Sunday, June 16, 2013

Planet Connections Interview - Mateo Moreno of "Bohemian Valentine"


By Byrne Harrison
Photos by Caitlin Becker
Logo by Yelena Guller

Name: Mateo Moreno
Show: Bohemian Valentine

Relationship to production: Writer, Actor
Website
http://planetconnections.org/bohemian-valentine/

How did you first get involved in theatre?


My first role was playing Rumpelstiltskin when I was 9 or so.  Something just clicked inside of me (I was hungry so it could have been my stomach, but I think it was something else).  I continued with theatre through high school, doing dinner theatre and community theatre around the Kansas City area and finally came to New York by way of attending the American Musical and Dramatic Academy.”

Who are your biggest influences?


Jonathan Larson and his legacy truly shaped me into who I am today as an artist.  I was living in the Midwest and saw Rent for the first time watching the Tony Awards and I couldn’t breathe.  It moved me and challenged the way I saw the world.  It was truly a defining moment for me.  I’m also influenced by Wes Anderson, Alex Timbers, Jonathan Christenson, and theatre groups like The Mad Ones or Loft Ensemble who make these bold creative choices with no budget at all. 

What is your show about?


It’s a dark love story about a man who’s trying to get over the death of his fiancée.  He’s struggling day to day, taking Polaroid pictures of places they spent together so he can hold a memory of them.  It’s a memory piece so it leaps from moment when she was alive to present day, focusing on him trying to understand this loss.

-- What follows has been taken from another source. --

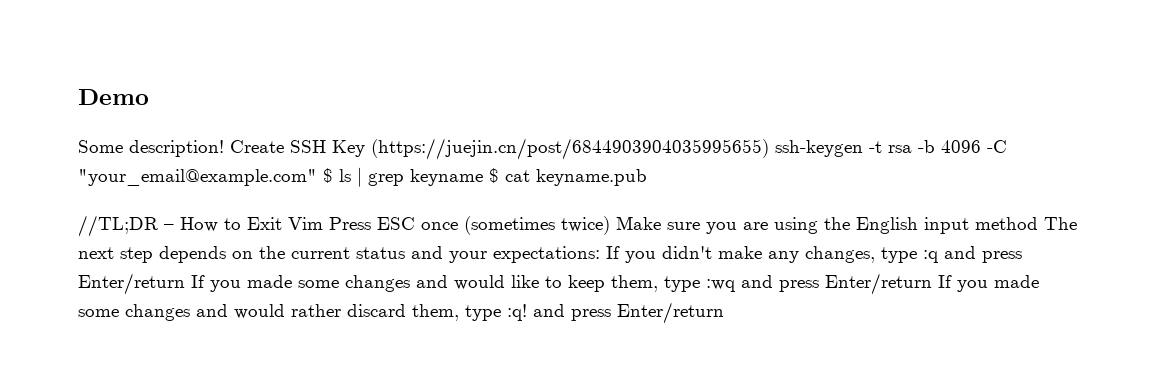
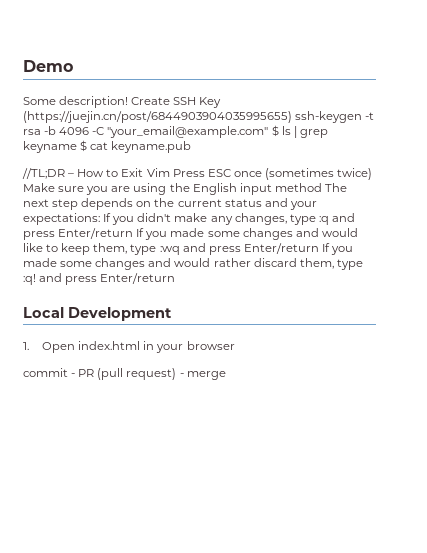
(724, 313) none -> [23,307,172,321] [23,341,235,353] [23,368,226,380] // Local Development // 1. Open index.html in your browser // commit - PR (pull request) - merge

What inspired you to write/produce it?


I’ve sadly lost several friends and family over the years and wanted to write a story directly involving moving on from loss.  I didn’t really have a basis for the story until I heard Anthony Rapp say that Jonathan Larson used to call Rent his “valentine to bohemia.”  Suddenly the entire story clicked in my head.
  

Who are your collaborators and how long have you been working with them

Michaela Alyse Tomcho, who plays Kate, and I have collaborated on all of my theatre projects so far.  You could call her my muse, as I write for her often.  She played Alice in my play Happily After Tonight last year and is going into some workshops with me later this year.  Daniel A. Weiss and I have been in two projects together now.  I workshopped a musical he was composing and he wrote music for my play HAT.  Tracy McDowell and I went to college together and I’ve known Ryan Andes for years.  Both I’ve wanted to work together for years but just haven’t been able to.  Kent Burnham directed the first reading of Bohemian at Boomerang which Chris Henry Coffey was also involved with, Danielle Thompsen is also the stage manager for the other Planet Connections show I’m starring in, Fix Number Six, and this is the first time I’ve worked with Kristen Adele.

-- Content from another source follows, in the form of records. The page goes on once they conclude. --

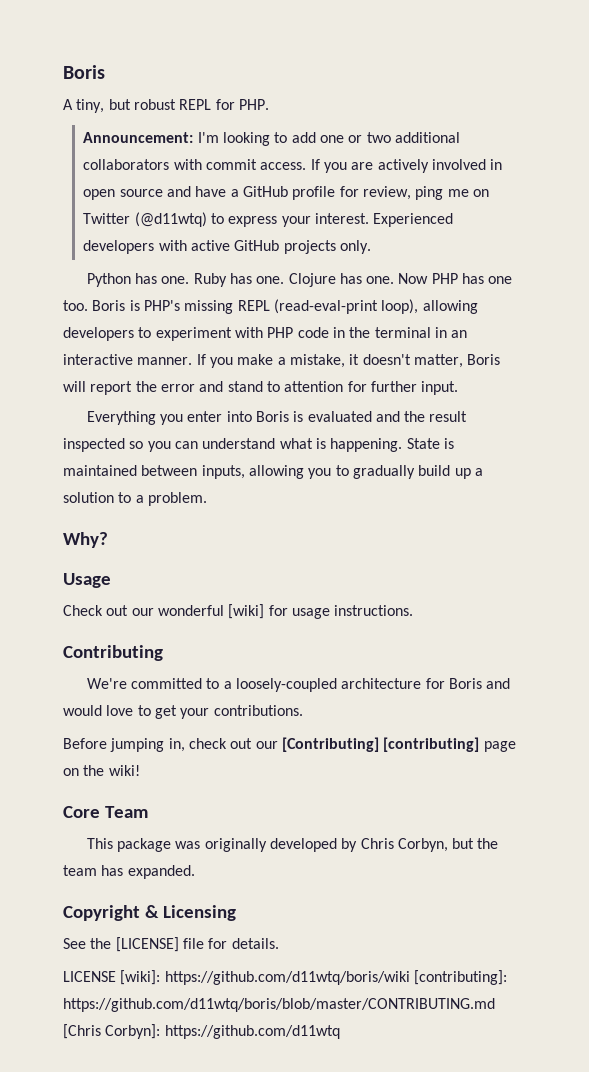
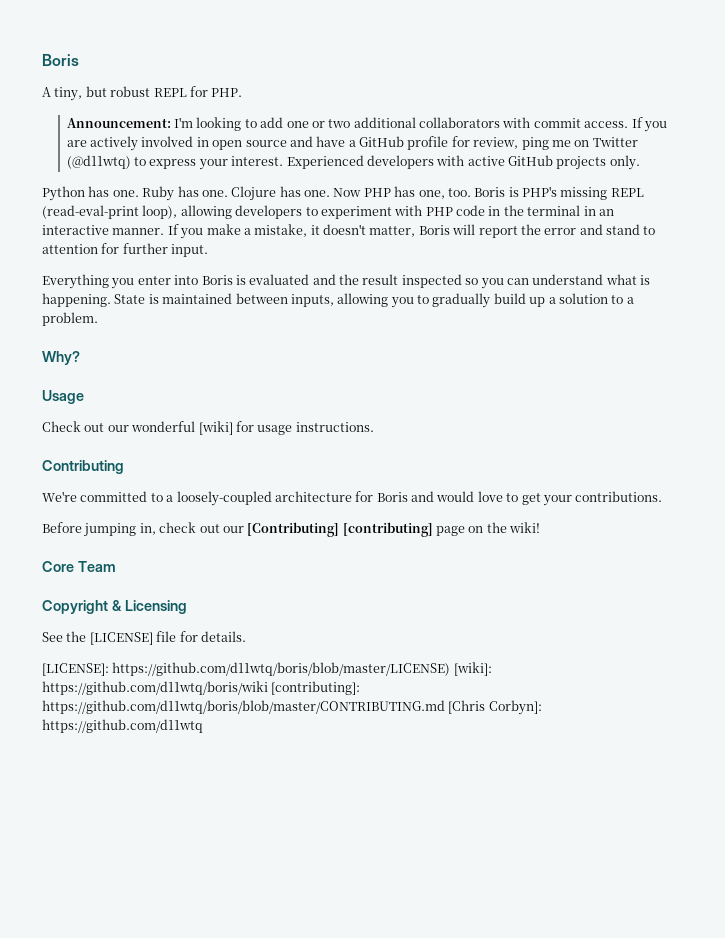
[488,276,513,284] one -> [418,190,445,199] one,
[86,838,499,852] [63,865,195,879] // This package was originally developed by Chris Corbyn, but the team has expanded. -> (116, 566) none
[63,971,116,982] LICENSE -> [42,662,451,676] [LICENSE]: https://github.com/d11wtq/boris/blob/master/LICENSE)

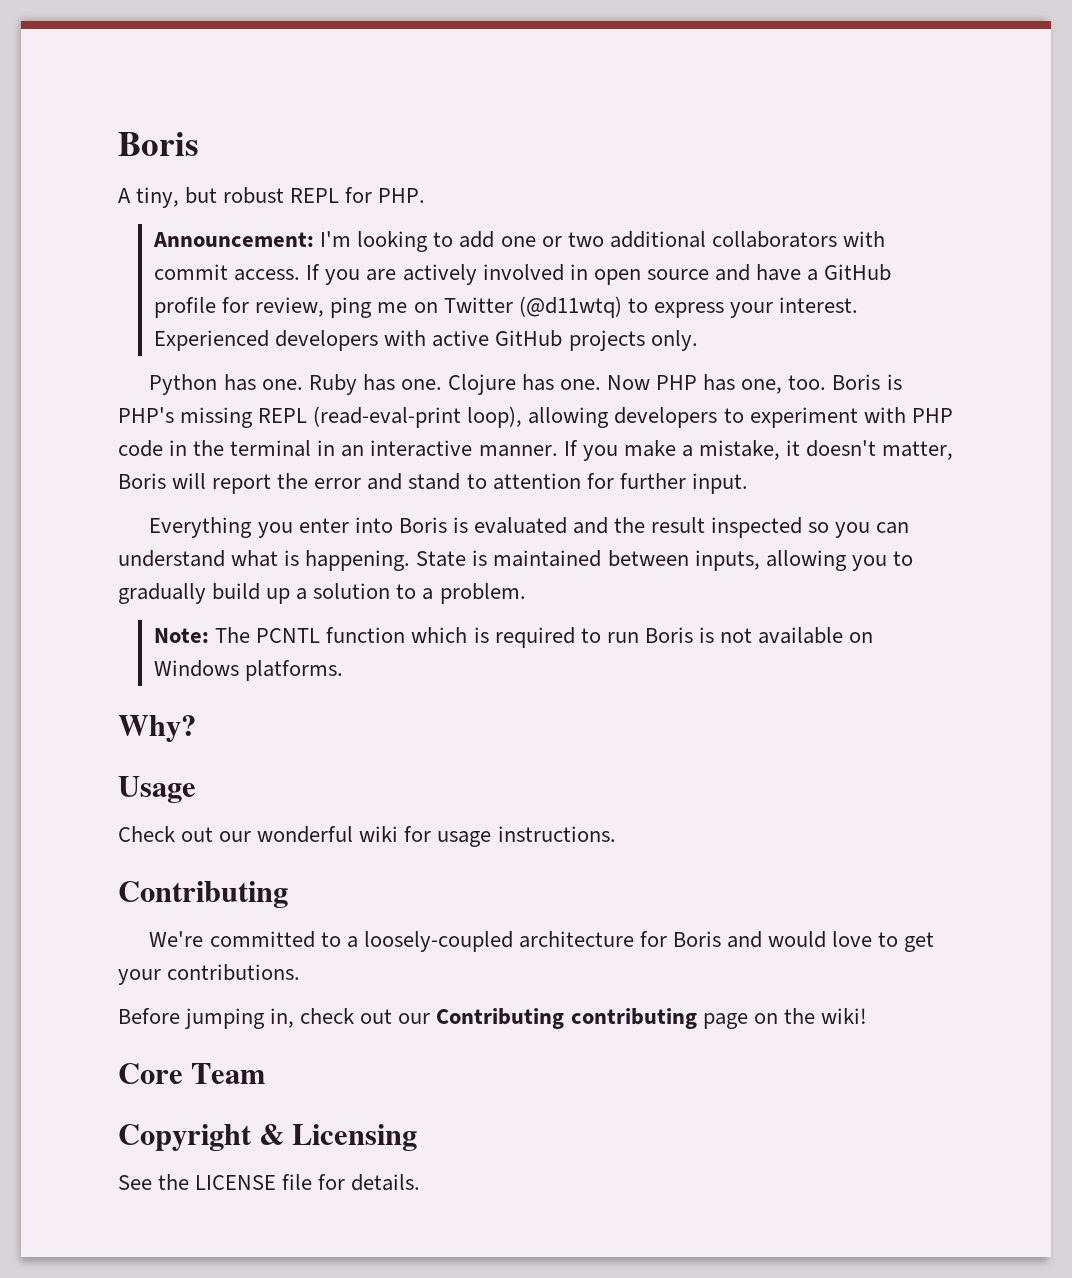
(98, 319) none -> [154,627,874,648] [154,660,344,681] // Note: The PCNTL function which is required to run Boris is not available on Windows platforms.
[198,421,233,435] [wiki] -> [359,826,399,842] wiki
[247,522,433,537] [Contributing] [contributing] -> [436,1008,697,1029] Contributing contributing
[89,632,153,645] [LICENSE] -> [195,1175,277,1190] LICENSE
[42,662,492,676] [42,681,361,695] [42,700,542,715] [42,719,203,733] // [LICENSE]: https://github.com/d11wtq/boris/blob/master/LICENSE) [wiki]: https://github.com/d11wtq/boris/wiki [contributing]: https://github.com/d11wtq/boris/blob/master/CONTRIBUTING.md [Chris Corbyn]: https://github.com/d11wtq -> (421, 1182) none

Planet Connections donates a portion of the box office for each show to a charity.  What charity has your production chosen and why?

Broadway Cares/Equity Fights AIDS.  Not only is it a fantastic charity run by artists within our own community, but year after year it brings awareness to this terrible disease that too many of us have been affected by.
  

What's next for you after Planet Connections?

Next I’m looking for a theatre to produce a full version of Bohemian Valentine, starring in The Glass at the Piper One Act Theatre Festival, and developing an adaptation of Romeo & Juliet I wrote with Boomerang Theatre.


Finally, what was your best “theatre moment” - that one moment, either onstage or off, that was so sublime that it stayed with you?


In high school I was in an adaption of one of the Chronicles of Narnia plays.  The scene had me and my co-star “travel through a portal into Narnia” using strobe lights and the set was supposed to change behind us.  As I was pretending to “travel” I saw the stage crew wasn’t paying attention and the set hadn’t been changed.  So I softly yelled, “Hey!” and one heard me.  He quickly ran and tried to change the backdrop but it went too fast and flew off the hinge.  I grabbed my costar and we jumped out of the way.  The flat came crashing down.  As it did I said, “Oh shit,” completely forgetting that I had a mic and this was the parents and kids night.  The lights go up on a horrified crowd with a set that’s half fallen and us just standing in the middle of the chaos.  It’s still one of my favorite theatre stories.